Evaluation of brain involvement included analysis of PS-100b levels, [¹⁸F]FDG brain and technetium-99m–coupled diethylene-triamine-penta-acetic acid ([^99mTc]Tc-DTPA) uptake, and histological assessment. Mice from the TTP group exhibited a significantly higher increase of PS-100b plasma levels than the control group (P = .016; Figure 4A), which was significantly reduced by anakinra treatment (P = .041). TTP also resulted in significant increase in [¹⁸F]FDG brain uptake compared with controls (P = .036; Figure 4B-C), which was significantly reduced by anakinra (P = .023). Moreover, TTP was associated with significant [^99mTc]Tc-DTPA brain uptake increase compared with control (P < .001; Figure 4D-E), which was significantly reduced by anakinra (P = .037). Analysis of brain tissue from mice showed that TTP caused significant neuronal damage compared with controls (P < .001; Figure 4F-G), which was significantly reduced by anakinra (P < .001).

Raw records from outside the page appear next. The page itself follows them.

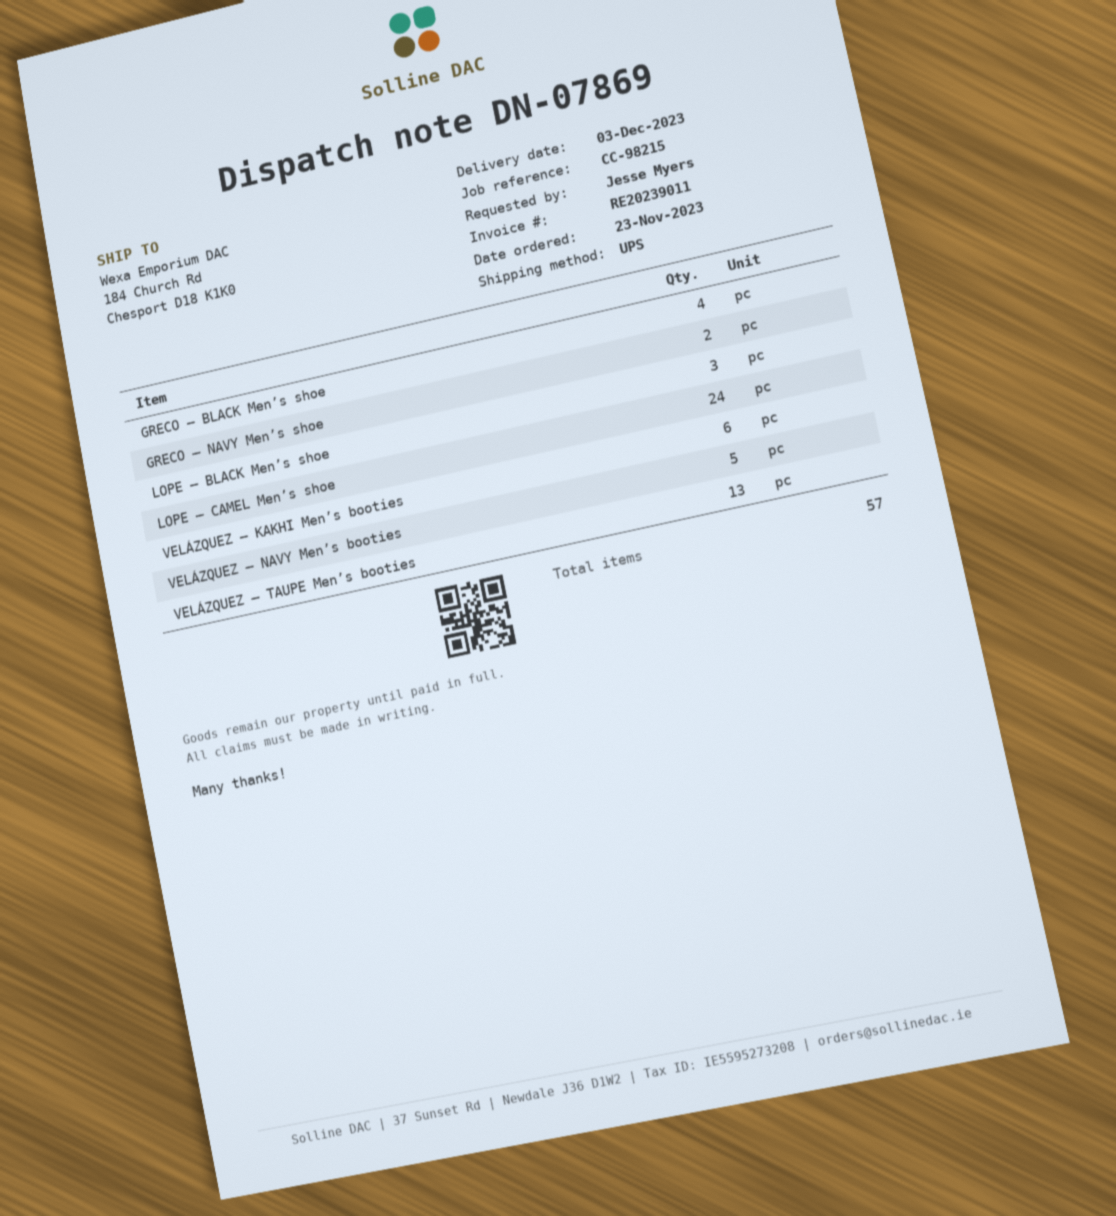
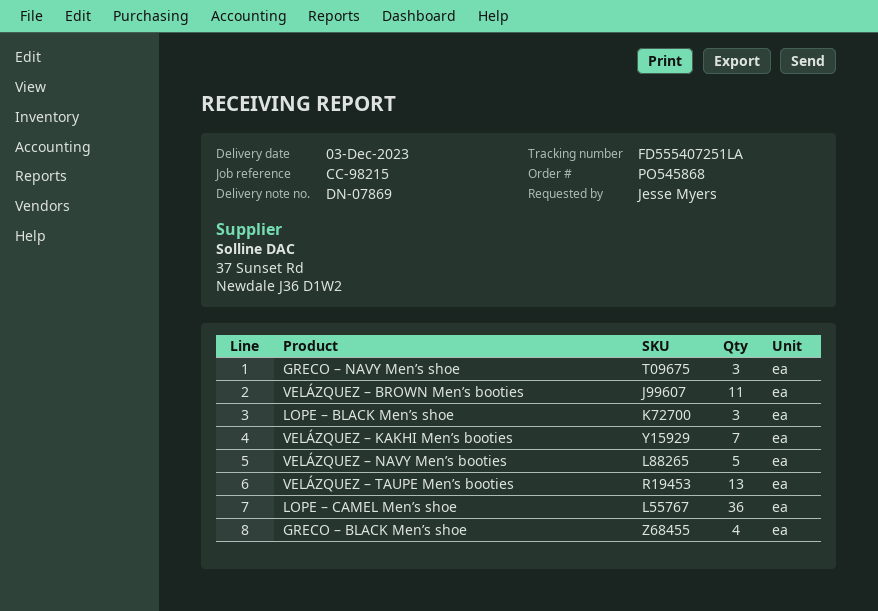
GRECO – NAVY Men’s shoe: 2 -> 3
LOPE – CAMEL Men’s shoe: 24 -> 36
VELÁZQUEZ – KAKHI Men’s booties: 6 -> 7
VELÁZQUEZ – BROWN Men’s booties: none -> 11

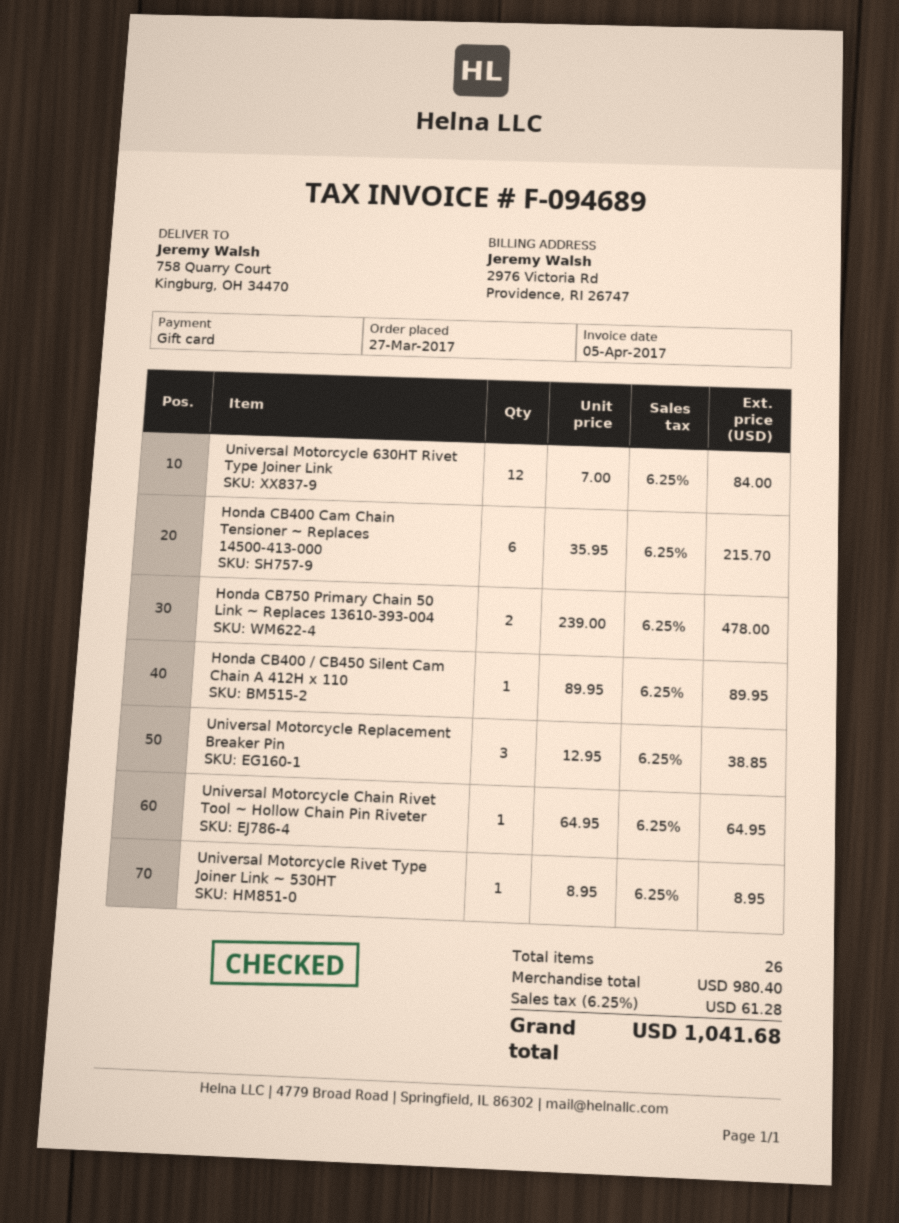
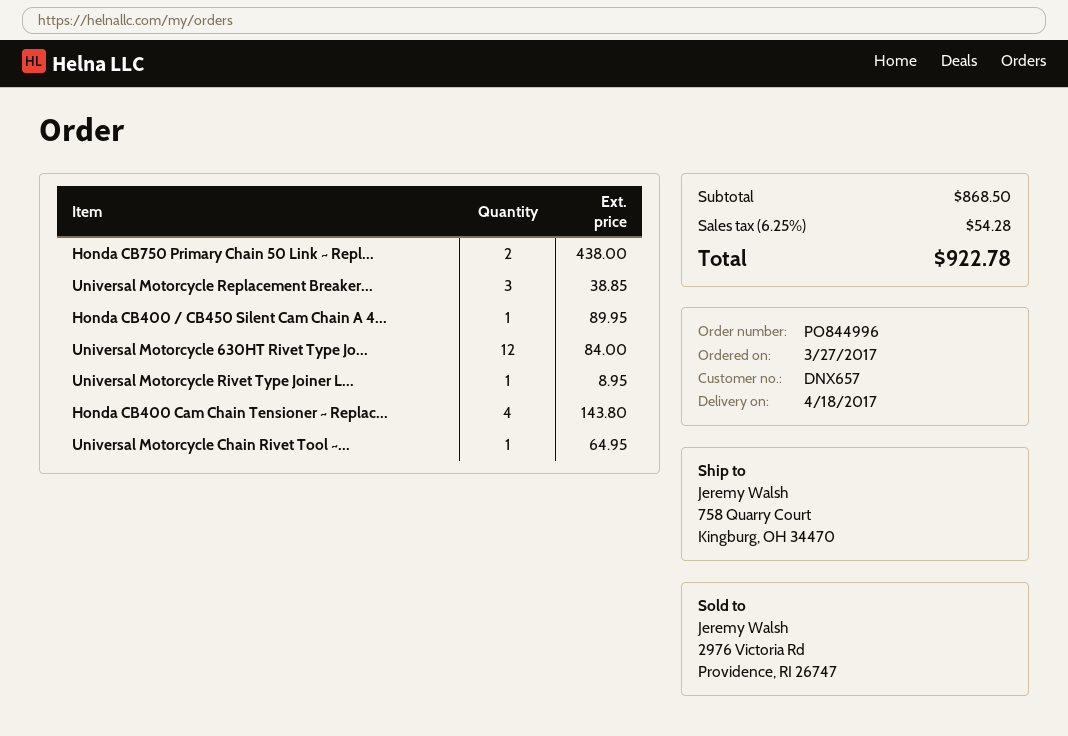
Honda CB400 Cam Chain Tensioner ~ Replaces 14500-413-000: 6 for 215.70 -> 4 for 143.80
Honda CB750 Primary Chain 50 Link ~ Replaces 13610-393-004: 2 for 478.00 -> 2 for 438.00
subtotal: 980.40 -> 868.50
tax: 6.25% = 61.28 -> 6.25% = 54.28
total: 1041.68 -> 922.78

During TTP, thrombocytopenia is known to be the result of platelet aggregation on high-molecular-weight VWF multimers previously degranulated by endothelial cells. Then, microthrombi resulting from this process are responsible for mechanical red blood cell lysis and anemia. Hematological parameters (anemia and thrombopenia) are therefore indirect markers of the occurrence of capillary microthrombi. Unexpectedly, in our TTP murine model, we observed that anakinra significantly improved the number of red blood cells (P = .029; supplemental Figure 4A) and platelets (P = .035; supplemental Figure 4B). Analysis of myocardial capillary microthrombi by immunofluorescence on myocardial sections from 18 hearts of mice with or without TTP, treated or not with anakinra (supplemental Figure 4C-D), demonstrated that hearts of treated mice had fewer capillary microthrombi than those of nontreated mice (P = .008).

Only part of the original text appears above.